Like all good stories, it is interspersed with supposition and myth, dark deeds, great acts of love and triumph over adversity.

It is known that 48 years after Jan van Riebeek, Van der Stel built the Vergelegen homestead, a tannery, workshop, wine and grain stores, a slave lodge and a waterwheel to grind grain. He planted orchards and orange groves. His vineyards contained 500 000 vine stocks. He established 18 cattle stations with 1 000 head of cattle and 1 800 sheep.

Willem Adriaan, disgraced governor, returned to Holland, the estate was divided in four and auctioned. The Company ordered the main house be demolished. There is doubt as to whether this order was carried out.

The owner of the portion of the farm on which the building stood was Barend Gildenhuijs, whose brother-in-law Jacobus van der Heijden had bought the neighbouring portion which now forms part of Lourensford Estate and Erinvale. His widow married a German sailor, Michiel Otto, and soon rumours of buried treasure on Vergelegen emerged.

The treasure is said to have come from the Schonenberg, wrecked off Agulhas in 1722. It is said three Hottentots Holland farmers conspired with the Schonenberg's captain to beach the ship and steal her cargo. They trekked to Agulhas and lit a signal fire on a hill. The captain beached the ship and the crew waded ashore. The captain sent most of the crew overland to inform authorities, while he and his cronies remained with the stranded ship. Soon afterwards the three farmers arrived on the beach and the cargo was quickly loaded onto their ox wagons.

The valuable cargo was hauled to Vergelegen and buried, allegedly in the orchard.
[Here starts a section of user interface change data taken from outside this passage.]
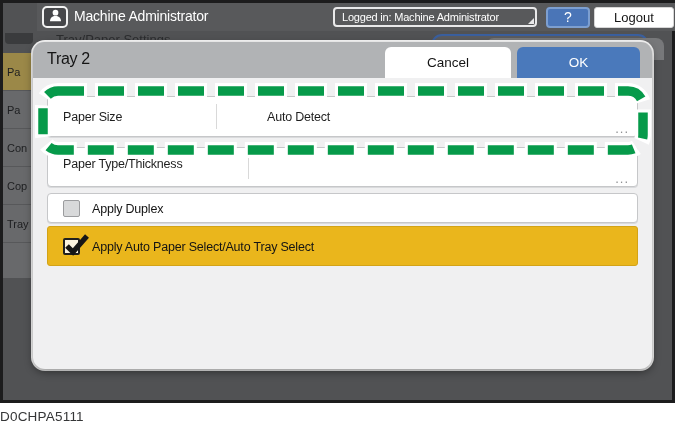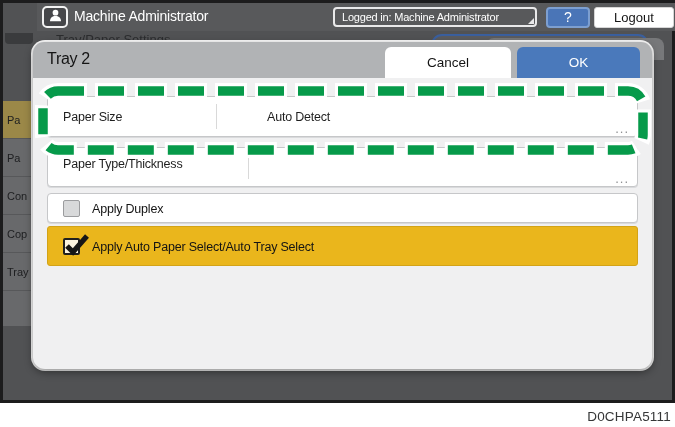--- a/index.html
+++ b/index.html
@@ -39,7 +39,7 @@
                   border-radius: 8px 8px 0 0; background: #77787a; }
   .bg-menu-tab { position: absolute; left: 2px; top: 2px; width: 28px; height: 11px; background: #3a3b3d;
                  border-radius: 0 0 4px 4px; }
-  .bg-sidebar { position: absolute; left: 0; top: 22px; width: 30px; height: 225px; background: #68696b; margin-top: 48px; }
+  .bg-sidebar { position: absolute; left: 0; top: 22px; width: 30px; height: 225px; background: #68696b; }
   .bg-side-item { height: 38px; line-height: 38px; padding-left: 4px; font-size: 11px; color: #1d1e20;
                   border-bottom: 1px solid #57585a; white-space: nowrap; overflow: hidden; }
   .bg-side-item.selected { background: #9b8848; }

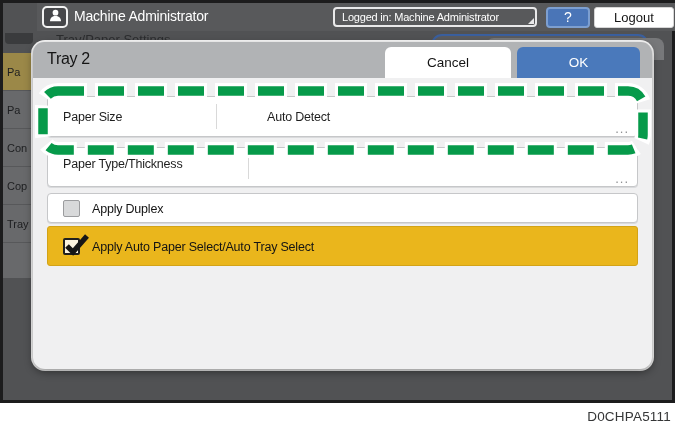--- a/index.html
+++ b/index.html
@@ -88,7 +88,7 @@
 
   
   .caption { position: absolute; left: 0; top: 403px; width: 675px; height: 24px; background: #fff;
-             color: #353637; font-size: 13.5px; text-align: right; padding: 6px 4px 0 0; letter-spacing: 0.2px; }
+             color: #353637; font-size: 13.5px; text-align: left; padding: 6px 4px 0 0; letter-spacing: 0.2px; }
 </style>
 </head>
 <body>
The slaves who buried it were shot and the only man who knew where it was hidden was later found dead in the orchard.

In the late 19th century a large copper pot of a type apparently used on board ships operating for the East India companies to cook rice, and a ship's bell, were dug up by farm workers. A servant girl claimed her grandmother as a child had hidden in the pot when the other slaves were killed.

In 1798 Marthinus Wilhelmus Theunissen acquired Vergelegen and it stayed in his family for a century. Marthinus was a soldier, politician and farmer. It was his letter to Lord Charles Somerset that resulted in the village being named Somerset West.

In 1899 the Theunissens sold to Sir James Sivewright, and the estate's fortunes improved. He sold to Samuel Kerr, an Irishman who had profited in the diamond fields. His money didn't buy taste and his programme of modernisation amounted to vandalism.

Randlord and Jameson Raid plotter Sir Lionel Phillips bought the estate for his fractious, art-loving wife Lady Phillips. Florrie Phillips seemed determined to substantially improve on their humble beginnings. She took ownership of Vergelegen in 1917 and oversaw much restoration but would not plant vineyards, saying "there is too much bad wine made in South Africa already". But when she died there was no cash in her estate.

The Barlow family then ran Vergelegen until 1987, when it was bought by Anglo American Farms. Since then, Vergelegen has undergone a renaissance.